One person who was present was the former Brexit party leader Nigel Farage, in his capacity as a GB News presenter. A few years ago, Tories found to be associating with him risked suspension from the party – but on Tuesday attendees were lining up to take pictures with him.

Farage said he was not seeking to join the Conservatives, “given what they stand for”, but he did not rule out standing for parliament with Richard Tice’s party, Reform. “I suspect I would agree with a lot of what is said on the platform this morning, but none of it is going to be Conservative manifesto policy,” he said. “Whilst there were some big names like Liz Truss, Jacob Rees-Mogg – I saw Priti Patel coming into the audience earlier – they are a very small minority within the parliamentary Conservative party.”

Labour and the Liberal Democrats mocked the new Tory grouping. The shadow paymaster general, Jonathan Ashworth, wrote to the panellists on Monday night asking whether they still supported unfunded tax cuts and the use of offshore tax havens.

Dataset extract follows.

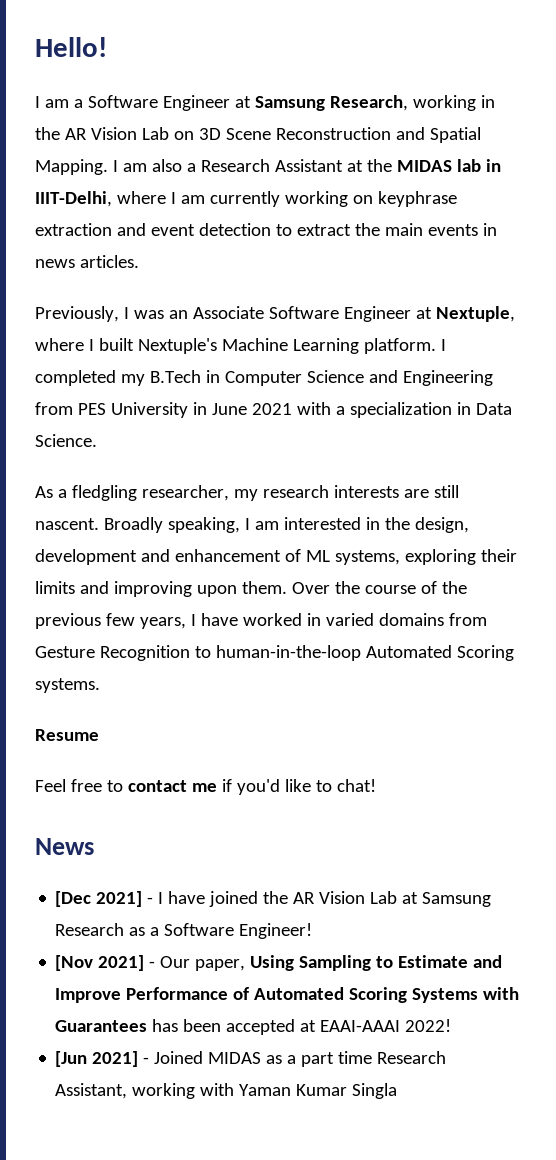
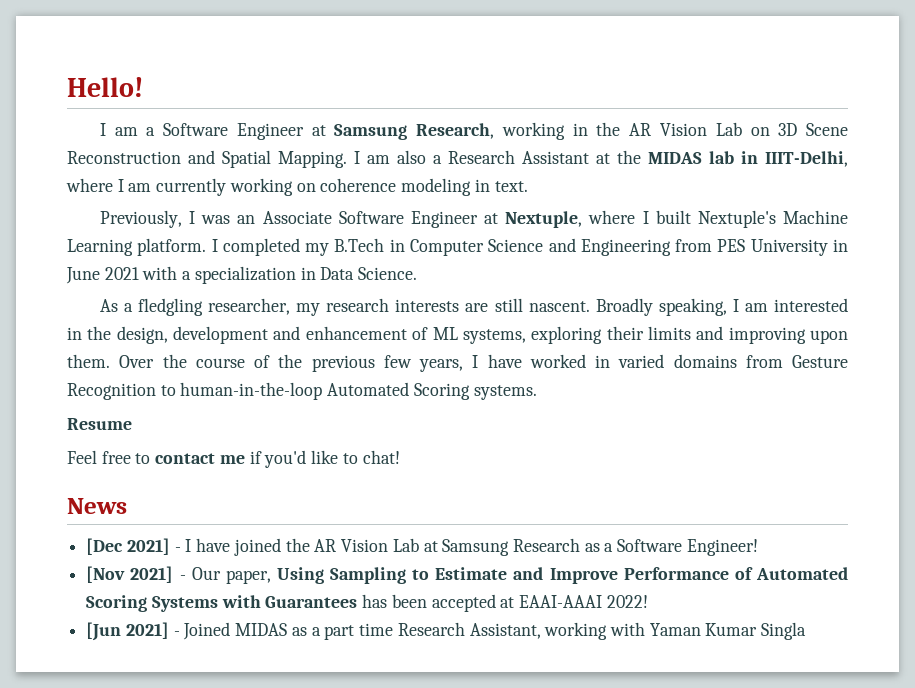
- I am also a Research Assistant at the MIDAS lab in IIIT-Delhi, where I am currently working on keyphrase extraction and event detection to extract the main events in news articles.
+ I am also a Research Assistant at the MIDAS lab in IIIT-Delhi, where I am currently working on coherence modeling in text.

The Lib Dems published a social media graphic of the Top of the Pop[Con]s “greatest hits” – including Common (Etonian) People and It’s the End of the Tories As We Know It (And I Feel Fine).

Unfazed, Truss insisted; “Britain is full of secret Conservatives – people who agree with us but don’t want to admit it because they think it’s not acceptable in their place of work, it’s not acceptable at their school.”

Littlewood said the Popular Conservatives, or PopCons, would be taking their arguments to voters around the country. The response they get will be a test of Truss’s claims.